Certes le sida prolifère moins aujourd’hui que dans les années quatre-vingt quand il est apparu. Certes, les patients sont mieux dépistés, mieux soignés. Mais beaucoup de problèmes subsistent et appellent des actions spécifiques auprès de la population du Nord du Togo :
- Une distribution régulière de kits alimentaires. Les antirétroviraux reçus depuis de nombreuses années par certains malades n’agissent plus efficacement, principalement en raison de la précarité de leur vie. Trop démunis pour bien se nourrir, leur santé se détériore inexorablement.
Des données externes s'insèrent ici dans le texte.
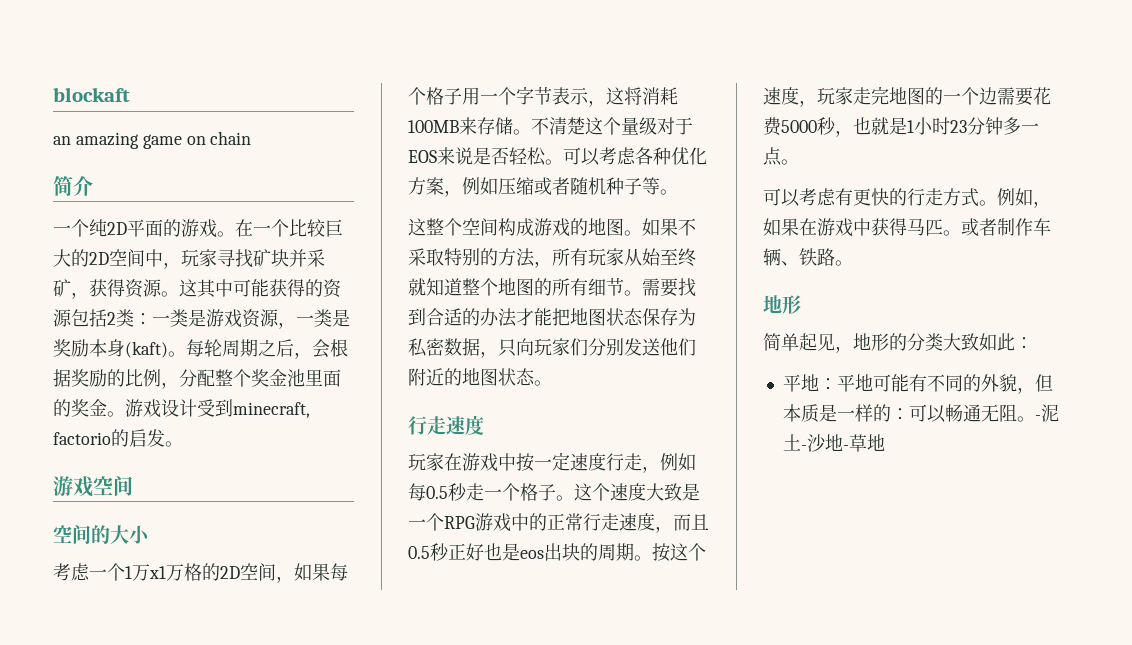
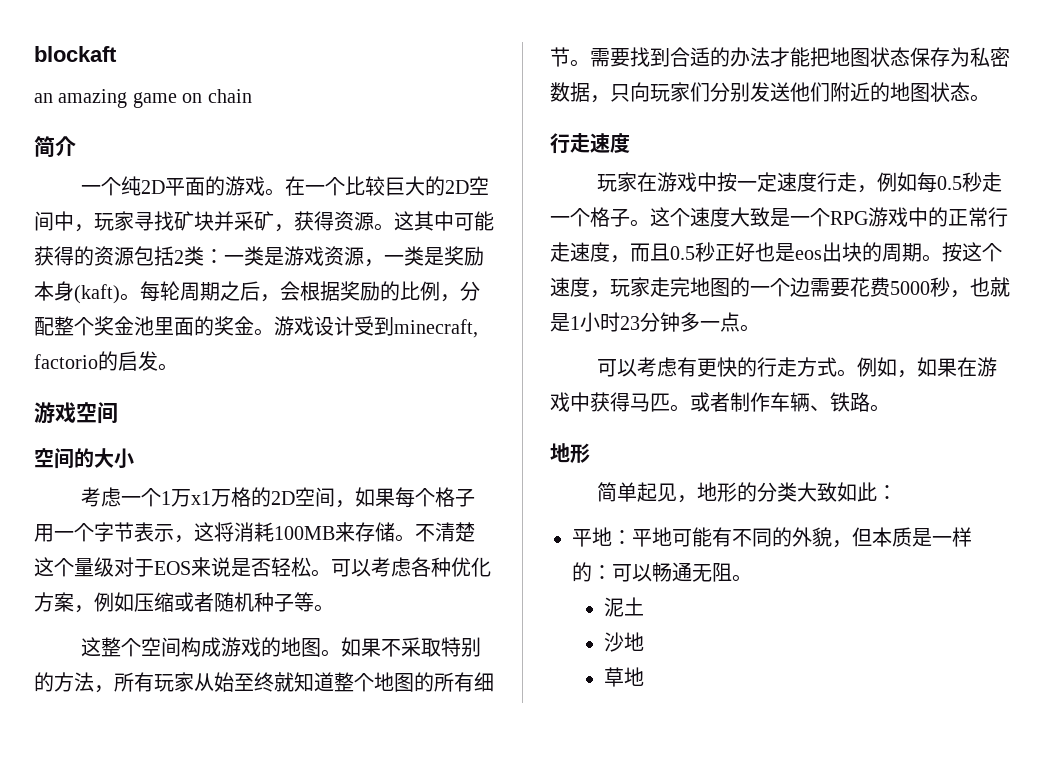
[1034,415,1041,420] - -> (752, 578) //
[800,445,807,450] - -> (645, 606) //
[842,445,849,450] - -> (645, 641) //

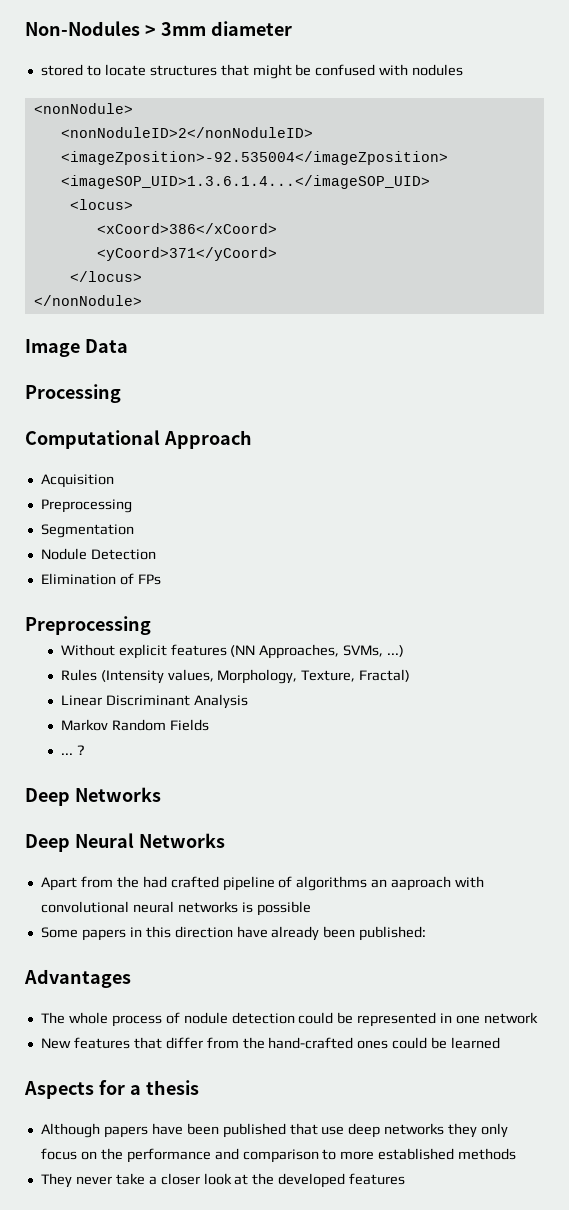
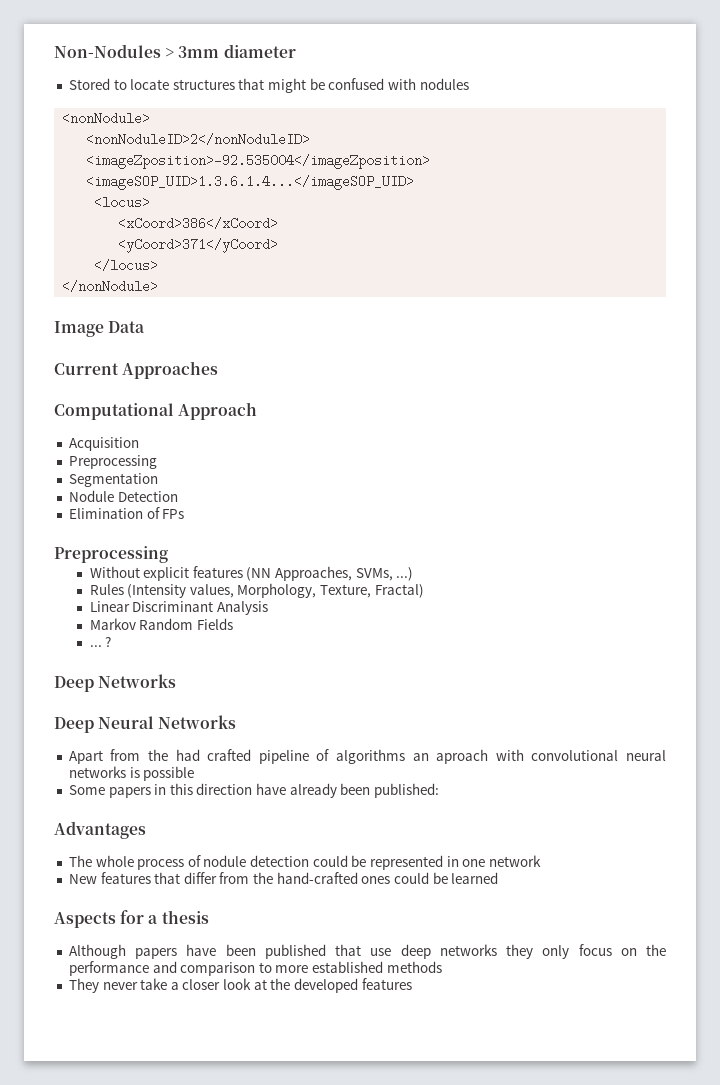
[40,64,83,76] stored -> [68,78,110,90] Stored
[25,384,121,403] Processing -> [54,361,219,379] Current Approaches
[391,876,452,891] aaproach -> [436,749,489,764] aproach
Les kits alimentaires, en leur permettant de diversifier leur nourriture et de consommer des aliments riches en protéines, ont un impact très positif.
- Des campagnes de vaccination contre l’hépatite B. Ces dernières années, la maladie s’est propagée de façon particulièrement importante à Dapaong et ses alentours. Ses effets, déjà graves en tant que tels, se cumulent parfois avec ceux du sida quand l’hépatite B touche des personnes contaminées ou affectées par le VIH. Il y a une vraie nécessité à agir.
- La mise en place de micro-crédits pour une activité génératrice de revenus. L'objectif est d'épauler des mères de famille ayant surmonté le sida et qui souhaitent aujourd'hui apporter quelques ressources à leurs familles. Pour Enfants de l’Espoir, il s’agit d’abonder le Fonds d’aide aux activités génératrices de revenus (AGR), créé par Vivre dans l’Espérance sur lequel est bâti ce projet. Le principe : les sommes remboursées à l'issue des prêts sont réinvesties dans le fonds et permettent, de nouveau, d'aider d'autres femmes.
L’association VIE tente de faire face à toutes ces situations mais a besoin de moyens pour distribuer médicaments, nourriture, assistance… La tâche est immense et le besoin de financement constant. Apporter une aide régulière, c’est tout l’objet de la mobilisation d’Enfants de l’Espoir.